Task >> Repeat every record below exactly, but leave out any pictures.

Excerpts from a dataset >>
########
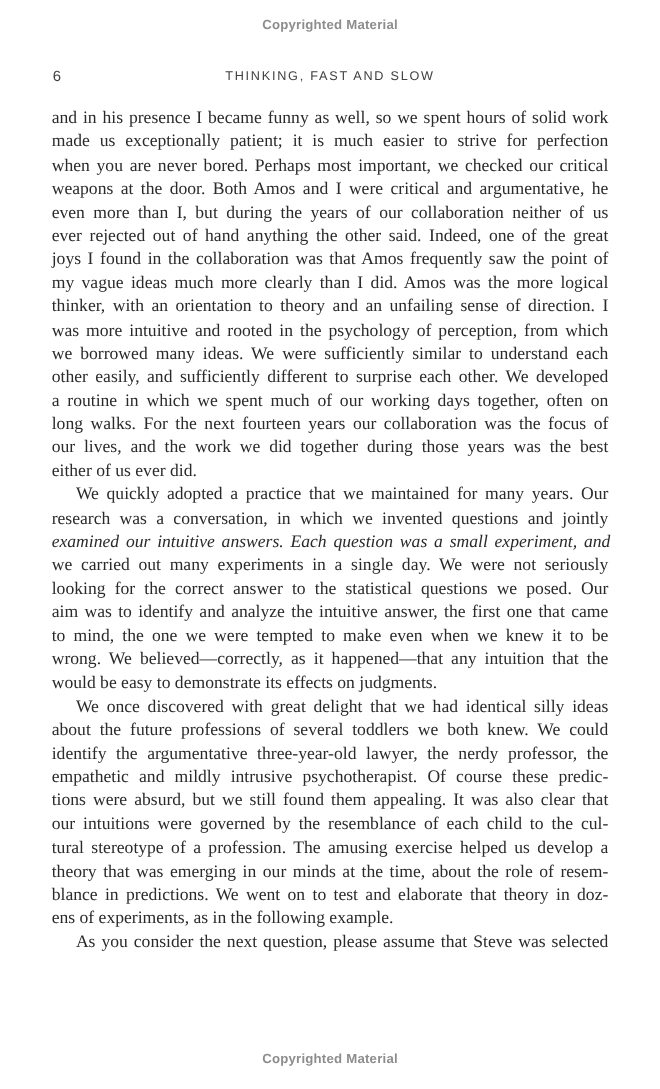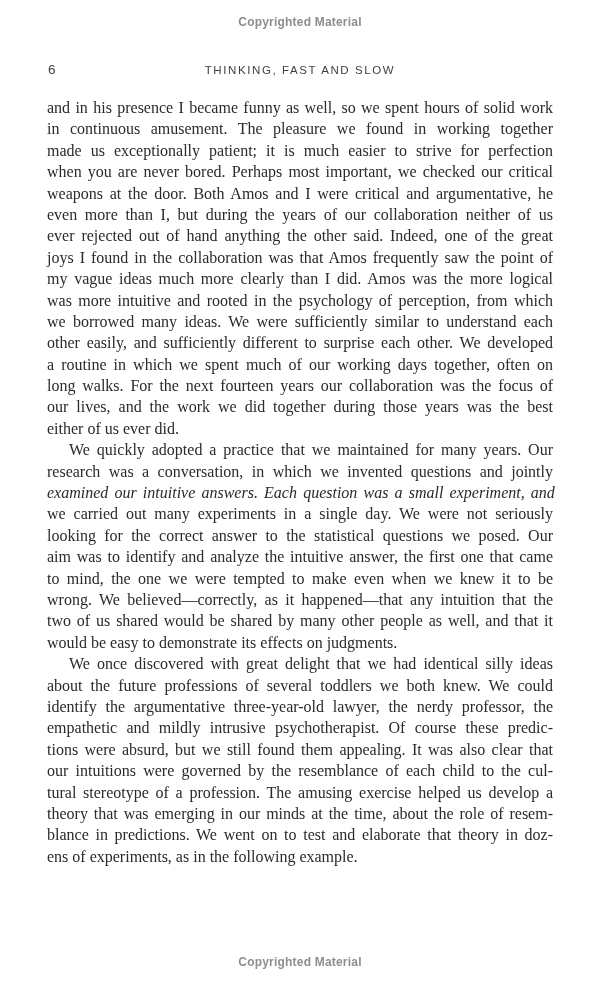--- a/index.html
+++ b/index.html
@@ -62,58 +62,58 @@
   <div class="copyright top">Copyrighted Material</div>
 
   <div class="page-header">
     <span class="pagenum">6</span>
     <span class="running">THINKING, FAST AND SLOW</span>
   </div>
 
   <div class="body-text">
       <div class="para">
         <div class="line"><span style="word-spacing: 1.32604px;">and in his presence I became funny as well, so we spent hours of solid work</span></div>
-        <div class="line"><span style="word-spacing: 6.48785px;">in continuous amusement. The pleasure we found in working together</span></div>
         <div class="line"><span style="word-spacing: 5.00284px;">made us exceptionally patient; it is much easier to strive for perfection</span></div>
         <div class="line"><span style="word-spacing: 2.09659px;">when you are never bored. Perhaps most important, we checked our critical</span></div>
         <div class="line"><span style="word-spacing: 2.72135px;">weapons at the door. Both Amos and I were critical and argumentative, he</span></div>
         <div class="line"><span style="word-spacing: 3.65144px;">even more than I, but during the years of our collaboration neither of us</span></div>
         <div class="line"><span style="word-spacing: 2.86899px;">ever rejected out of hand anything the other said. Indeed, one of the great</span></div>
         <div class="line"><span style="word-spacing: 1.97236px;">joys I found in the collaboration was that Amos frequently saw the point of</span></div>
         <div class="line"><span style="word-spacing: 2.69351px;">my vague ideas much more clearly than I did. Amos was the more logical</span></div>
+        <div class="line"><span style="word-spacing: 2.7487px;">thinker, with an orientation to theory and an unfailing sense of direction. I</span></div>
         <div class="line"><span style="word-spacing: 2.37358px;">was more intuitive and rooted in the psychology of perception, from which</span></div>
         <div class="line"><span style="word-spacing: 3.29219px;">we borrowed many ideas. We were sufficiently similar to understand each</span></div>
         <div class="line"><span style="word-spacing: 2.75937px;">other easily, and sufficiently different to surprise each other. We developed</span></div>
         <div class="line"><span style="word-spacing: 3.08293px;">a routine in which we spent much of our working days together, often on</span></div>
         <div class="line"><span style="word-spacing: 2.80729px;">long walks. For the next fourteen years our collaboration was the focus of</span></div>
         <div class="line"><span style="word-spacing: 3.99159px;">our lives, and the work we did together during those years was the best</span></div>
         <div class="line last"><span>either of us ever did.</span></div>
       </div>
       <div class="para">
         <div class="line indent"><span style="word-spacing: 2.92045px;">We quickly adopted a practice that we maintained for many years. Our</span></div>
         <div class="line"><span style="word-spacing: 4.43438px;">research was a conversation, in which we invented questions and jointly</span></div>
         <div class="line"><span style="word-spacing: 2.16875px; font-style: italic;">examined our intuitive answers. Each question was a small experiment, and</span></div>
         <div class="line"><span style="word-spacing: 3.91536px;">we carried out many experiments in a single day. We were not seriously</span></div>
         <div class="line"><span style="word-spacing: 4.31392px;">looking for the correct answer to the statistical questions we posed. Our</span></div>
         <div class="line"><span style="word-spacing: 1.78846px;">aim was to identify and analyze the intuitive answer, the first one that came</span></div>
         <div class="line"><span style="word-spacing: 3.40208px;">to mind, the one we were tempted to make even when we knew it to be</span></div>
         <div class="line"><span style="word-spacing: 3.34375px;">wrong. We believed—correctly, as it happened—that any intuition that the</span></div>
-        <div class="line"><span style="word-spacing: 1.85938px;">two of us shared would be shared by many other people as well, and that it</span></div>
         <div class="line last"><span>would be easy to demonstrate its effects on judgments.</span></div>
       </div>
       <div class="para">
         <div class="line indent"><span style="word-spacing: 3.03977px; text-align: right;">We once discovered with great delight that we had identical silly ideas</span></div>
         <div class="line"><span style="word-spacing: 4.06676px;">about the future professions of several toddlers we both knew. We could</span></div>
         <div class="line"><span style="word-spacing: 4.73242px;">identify the argumentative three-year-old lawyer, the nerdy professor, the</span></div>
         <div class="line"><span style="word-spacing: 5.21094px;">empathetic and mildly intrusive psychotherapist. Of course these predic-</span></div>
         <div class="line"><span style="word-spacing: 2.38582px;">tions were absurd, but we still found them appealing. It was also clear that</span></div>
         <div class="line"><span style="word-spacing: 3.21745px;">our intuitions were governed by the resemblance of each child to the cul-</span></div>
         <div class="line"><span style="word-spacing: 2.72727px;">tural stereotype of a profession. The amusing exercise helped us develop a</span></div>
         <div class="line"><span style="word-spacing: 1.91853px;">theory that was emerging in our minds at the time, about the role of resem-</span></div>
         <div class="line"><span style="word-spacing: 2.68029px;">blance in predictions. We went on to test and elaborate that theory in doz-</span></div>
         <div class="line last"><span>ens of experiments, as in the following example.</span></div>
       </div>
       <div class="para">
+        <div class="line indent"><span style="word-spacing: 1.42472px;">As you consider the next question, please assume that Steve was selected</span></div>
       </div>
     </div>
 
   <div class="copyright bottom">Copyrighted Material</div>
 </div>
 
 </body></html>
########
Answer to this exercise >>
--- a/index.html
+++ b/index.html
@@ -62,58 +62,58 @@
   <div class="copyright top">Copyrighted Material</div>
 
   <div class="page-header">
     <span class="pagenum">6</span>
     <span class="running">THINKING, FAST AND SLOW</span>
   </div>
 
   <div class="body-text">
       <div class="para">
         <div class="line"><span style="word-spacing: 1.32604px;">and in his presence I became funny as well, so we spent hours of solid work</span></div>
-        <div class="line"><span style="word-spacing: 6.48785px;">in continuous amusement. The pleasure we found in working together</span></div>
         <div class="line"><span style="word-spacing: 5.00284px;">made us exceptionally patient; it is much easier to strive for perfection</span></div>
         <div class="line"><span style="word-spacing: 2.09659px;">when you are never bored. Perhaps most important, we checked our critical</span></div>
         <div class="line"><span style="word-spacing: 2.72135px;">weapons at the door. Both Amos and I were critical and argumentative, he</span></div>
         <div class="line"><span style="word-spacing: 3.65144px;">even more than I, but during the years of our collaboration neither of us</span></div>
         <div class="line"><span style="word-spacing: 2.86899px;">ever rejected out of hand anything the other said. Indeed, one of the great</span></div>
         <div class="line"><span style="word-spacing: 1.97236px;">joys I found in the collaboration was that Amos frequently saw the point of</span></div>
         <div class="line"><span style="word-spacing: 2.69351px;">my vague ideas much more clearly than I did. Amos was the more logical</span></div>
+        <div class="line"><span style="word-spacing: 2.7487px;">thinker, with an orientation to theory and an unfailing sense of direction. I</span></div>
         <div class="line"><span style="word-spacing: 2.37358px;">was more intuitive and rooted in the psychology of perception, from which</span></div>
         <div class="line"><span style="word-spacing: 3.29219px;">we borrowed many ideas. We were sufficiently similar to understand each</span></div>
         <div class="line"><span style="word-spacing: 2.75937px;">other easily, and sufficiently different to surprise each other. We developed</span></div>
         <div class="line"><span style="word-spacing: 3.08293px;">a routine in which we spent much of our working days together, often on</span></div>
         <div class="line"><span style="word-spacing: 2.80729px;">long walks. For the next fourteen years our collaboration was the focus of</span></div>
         <div class="line"><span style="word-spacing: 3.99159px;">our lives, and the work we did together during those years was the best</span></div>
         <div class="line last"><span>either of us ever did.</span></div>
       </div>
       <div class="para">
         <div class="line indent"><span style="word-spacing: 2.92045px;">We quickly adopted a practice that we maintained for many years. Our</span></div>
         <div class="line"><span style="word-spacing: 4.43438px;">research was a conversation, in which we invented questions and jointly</span></div>
         <div class="line"><span style="word-spacing: 2.16875px; font-style: italic;">examined our intuitive answers. Each question was a small experiment, and</span></div>
         <div class="line"><span style="word-spacing: 3.91536px;">we carried out many experiments in a single day. We were not seriously</span></div>
         <div class="line"><span style="word-spacing: 4.31392px;">looking for the correct answer to the statistical questions we posed. Our</span></div>
         <div class="line"><span style="word-spacing: 1.78846px;">aim was to identify and analyze the intuitive answer, the first one that came</span></div>
         <div class="line"><span style="word-spacing: 3.40208px;">to mind, the one we were tempted to make even when we knew it to be</span></div>
         <div class="line"><span style="word-spacing: 3.34375px;">wrong. We believed—correctly, as it happened—that any intuition that the</span></div>
-        <div class="line"><span style="word-spacing: 1.85938px;">two of us shared would be shared by many other people as well, and that it</span></div>
         <div class="line last"><span>would be easy to demonstrate its effects on judgments.</span></div>
       </div>
       <div class="para">
         <div class="line indent"><span style="word-spacing: 3.03977px; text-align: right;">We once discovered with great delight that we had identical silly ideas</span></div>
         <div class="line"><span style="word-spacing: 4.06676px;">about the future professions of several toddlers we both knew. We could</span></div>
         <div class="line"><span style="word-spacing: 4.73242px;">identify the argumentative three-year-old lawyer, the nerdy professor, the</span></div>
         <div class="line"><span style="word-spacing: 5.21094px;">empathetic and mildly intrusive psychotherapist. Of course these predic-</span></div>
         <div class="line"><span style="word-spacing: 2.38582px;">tions were absurd, but we still found them appealing. It was also clear that</span></div>
         <div class="line"><span style="word-spacing: 3.21745px;">our intuitions were governed by the resemblance of each child to the cul-</span></div>
         <div class="line"><span style="word-spacing: 2.72727px;">tural stereotype of a profession. The amusing exercise helped us develop a</span></div>
         <div class="line"><span style="word-spacing: 1.91853px;">theory that was emerging in our minds at the time, about the role of resem-</span></div>
         <div class="line"><span style="word-spacing: 2.68029px;">blance in predictions. We went on to test and elaborate that theory in doz-</span></div>
         <div class="line last"><span>ens of experiments, as in the following example.</span></div>
       </div>
       <div class="para">
+        <div class="line indent"><span style="word-spacing: 1.42472px;">As you consider the next question, please assume that Steve was selected</span></div>
       </div>
     </div>
 
   <div class="copyright bottom">Copyrighted Material</div>
 </div>
 
 </body></html>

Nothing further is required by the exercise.